Je vien d'arriver a me connecter au livebox du voisin via wifi mais il me semble qu'il y a un bridage sur le debit.

Si je lance emerge --sync ca roule pendant env. 30s puis ca calle (sans erreur). Si je l'arrete , ca redemarre durant un temps semblable.

Si je rebranche sur pppoe sur ma ligne physique (autre operateur) ca fonctionne normalement.

A qqn rencontre ce genre de probleme?

Merci, Gentree.  :Cool: 

----------

## kernelsensei

Salut,

- ton voisin est au courant au moins ? (sinon bouhhh pas bien)

- Le signal est-il bon ? Est-ce que tu constates des pertes avec un ping ?

- Étant moi aussi chez orange avec une livebox, je ne constate aucun bridage à ce niveau.

----------

## Gentree

hi sensei,

merci de la reponse.  D'etre precis il s'agit d'un nouveau livebox mini et il ne repondre pas au ping meme sur son IP.
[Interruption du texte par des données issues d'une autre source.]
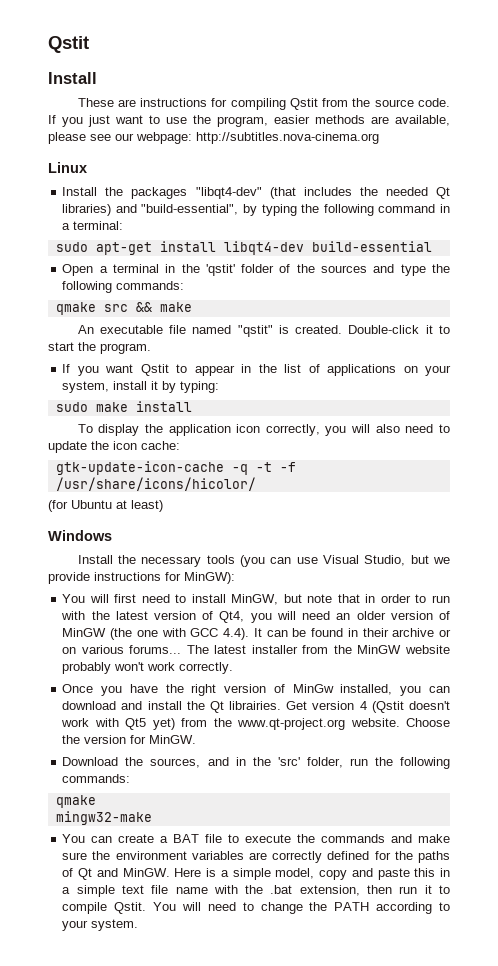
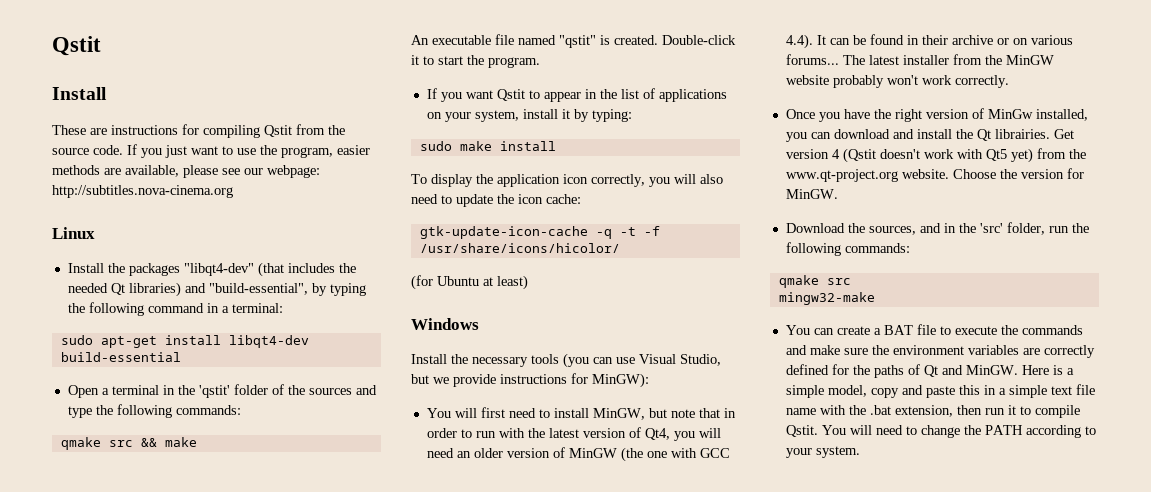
(96, 801) none -> [826,278,851,285] src

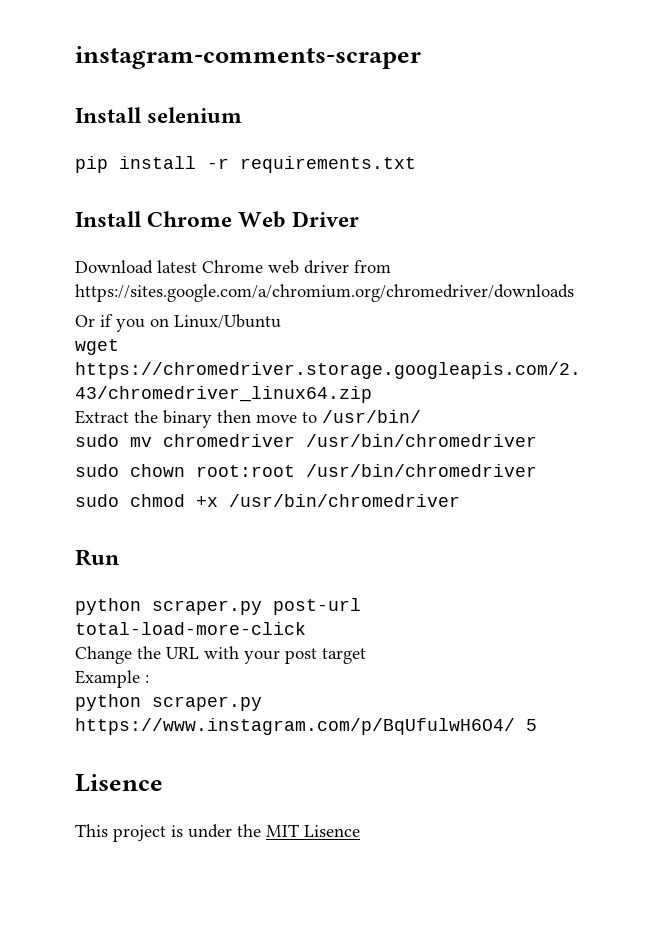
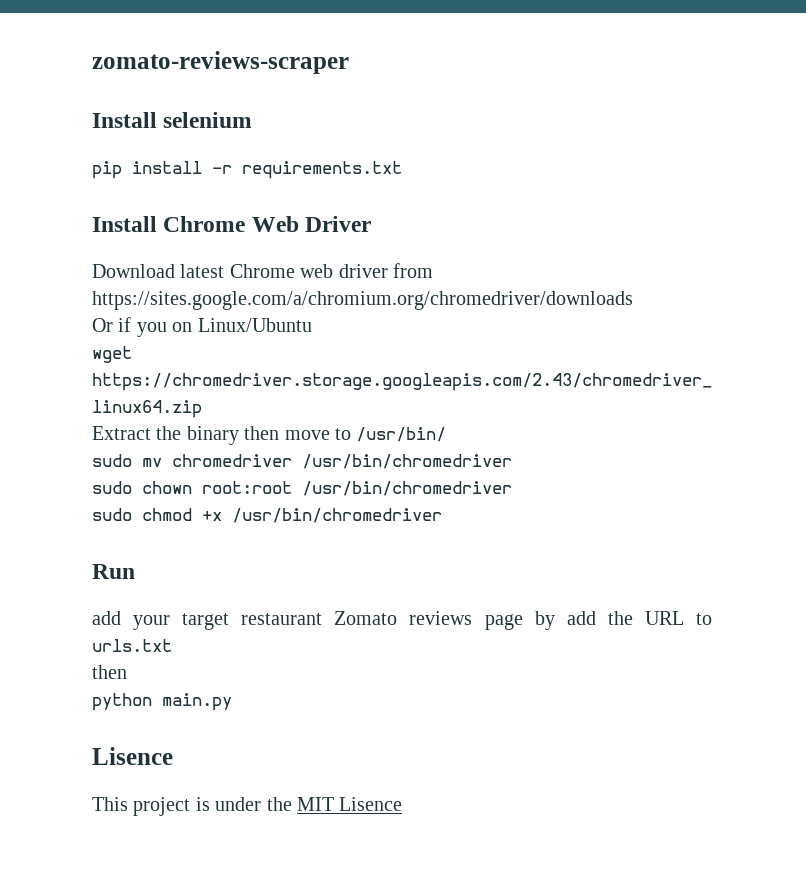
[75,46,421,69] instagram-comments-scraper -> [92,51,349,74] zomato-reviews-scraper
[75,598,361,615] [75,622,306,635] [75,646,366,664] [75,670,149,688] [75,694,262,711] [75,718,537,735] python scraper.py post-url total-load-more-click // Change the URL with your post target // Example : // python scraper.py https://www.instagram.com/p/BqUfulwH6O4/ 5 -> [92,611,713,630] [92,639,172,652] [92,665,127,679] [92,693,232,711] add your target restaurant Zomato reviews page by add the URL to urls.txt // then // python main.py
Meme quand je lis certains sites comme la journale au bout d'un moment ca ne reponds plus. Je bascule sur l'autre connetion adsl sur ma fixe et tous marche comme il faut. 

Peut-etre je me trompe mais ca toute a faire l'aire d'un bridage, pas sur la bande passante instantane mais au cumule de debit ou les octets passes dans un certain temps. 

Pour ton livebox, veux-tu dire que tu connectes en wifi sur ton livebox et ca marche plein pot - est-ce-qu'on parle bien de la meme model?

merci de tes precisions.

----------

## kernelsensei

Salut,

quand je parlais de tester avec un ping, je disais de pinger un site, comme www.free.fr et de regarder le taux de perte.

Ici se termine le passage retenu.